ALBANY, N.Y. November 19, 2007 - New York State United Teachers today welcomed the news that Contracts for Excellence have been inked for high-need districts around the state.
"We know from experience that a contract forged through collaboration is a powerful tool for meaningful change," said NYSUT President Richard C. Iannuzzi, who participated in the announcement in Buffalo. "Teachers are dedicated to implementing research-tested reforms that make a difference in the lives of children most at risk. The governor's emphasis on reform, resources and results, which is at the heart of Contracts for Excellence, is essential to closing the achievement gap."
Iannuzzi added, "This historic collaboration among Gov. Spitzer, the Legislature, the State Education Department and the entire education community emphasizes the concept of best practice for helping students at risk. As we go forward, we must ensure that concept remains embedded in each district's Contract for Excellence and is implemented."

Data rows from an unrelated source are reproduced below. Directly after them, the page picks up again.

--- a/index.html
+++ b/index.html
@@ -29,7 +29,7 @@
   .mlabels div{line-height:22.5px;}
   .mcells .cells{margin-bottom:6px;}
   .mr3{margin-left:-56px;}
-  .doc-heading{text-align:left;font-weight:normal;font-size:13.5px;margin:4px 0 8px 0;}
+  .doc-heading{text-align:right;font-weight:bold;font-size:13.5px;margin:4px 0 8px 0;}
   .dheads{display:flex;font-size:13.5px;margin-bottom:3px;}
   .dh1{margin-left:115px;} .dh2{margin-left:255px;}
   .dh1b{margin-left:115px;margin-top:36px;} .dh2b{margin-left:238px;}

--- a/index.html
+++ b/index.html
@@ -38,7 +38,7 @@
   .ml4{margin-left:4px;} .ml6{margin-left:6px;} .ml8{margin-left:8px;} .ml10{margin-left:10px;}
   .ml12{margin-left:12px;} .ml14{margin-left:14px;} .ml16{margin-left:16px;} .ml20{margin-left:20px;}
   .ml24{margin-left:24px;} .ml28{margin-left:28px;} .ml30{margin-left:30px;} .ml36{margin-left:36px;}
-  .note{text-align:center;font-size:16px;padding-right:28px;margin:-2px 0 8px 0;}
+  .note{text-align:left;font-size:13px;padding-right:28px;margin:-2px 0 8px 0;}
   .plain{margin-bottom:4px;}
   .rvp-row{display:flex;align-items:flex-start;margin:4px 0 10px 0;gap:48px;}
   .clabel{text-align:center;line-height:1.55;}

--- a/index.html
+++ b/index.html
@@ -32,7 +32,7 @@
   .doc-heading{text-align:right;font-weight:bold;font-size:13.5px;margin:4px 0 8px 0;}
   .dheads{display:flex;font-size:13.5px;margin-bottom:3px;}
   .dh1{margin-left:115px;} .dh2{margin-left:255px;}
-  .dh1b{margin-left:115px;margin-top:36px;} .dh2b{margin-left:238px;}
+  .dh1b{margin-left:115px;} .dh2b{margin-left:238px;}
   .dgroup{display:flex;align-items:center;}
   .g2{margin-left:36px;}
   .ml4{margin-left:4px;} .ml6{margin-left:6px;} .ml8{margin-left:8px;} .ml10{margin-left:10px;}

NYSUT Vice President Maria Neira said there are many examples around the state of practices targeted to help students who are struggling academically. She noted that in Buffalo, for example, Buffalo Teachers Federation President Phil Rumore worked collaboratively with school district leaders to negotiate significantly reduced class sizes and added summer programs for some of the city's neediest schools.
Neira said NYSUT applauds the focus on ensuring that school districts implement research-based programs that enhance student achievement. "The State Education Department worked tirelessly to keep districts' plans focused on strategies with proven track records of success. Collaboration with teachers as full partners is invaluable to our state's efforts to end the achievement gap," Neira said.
NYSUT represents 585,000 teachers, school-related professionals, academic and professional faculty in higher education, professionals in education and health care and retirees. NYSUT is affiliated with the American Federation of Teachers, National Education Association and the AFL-CIO.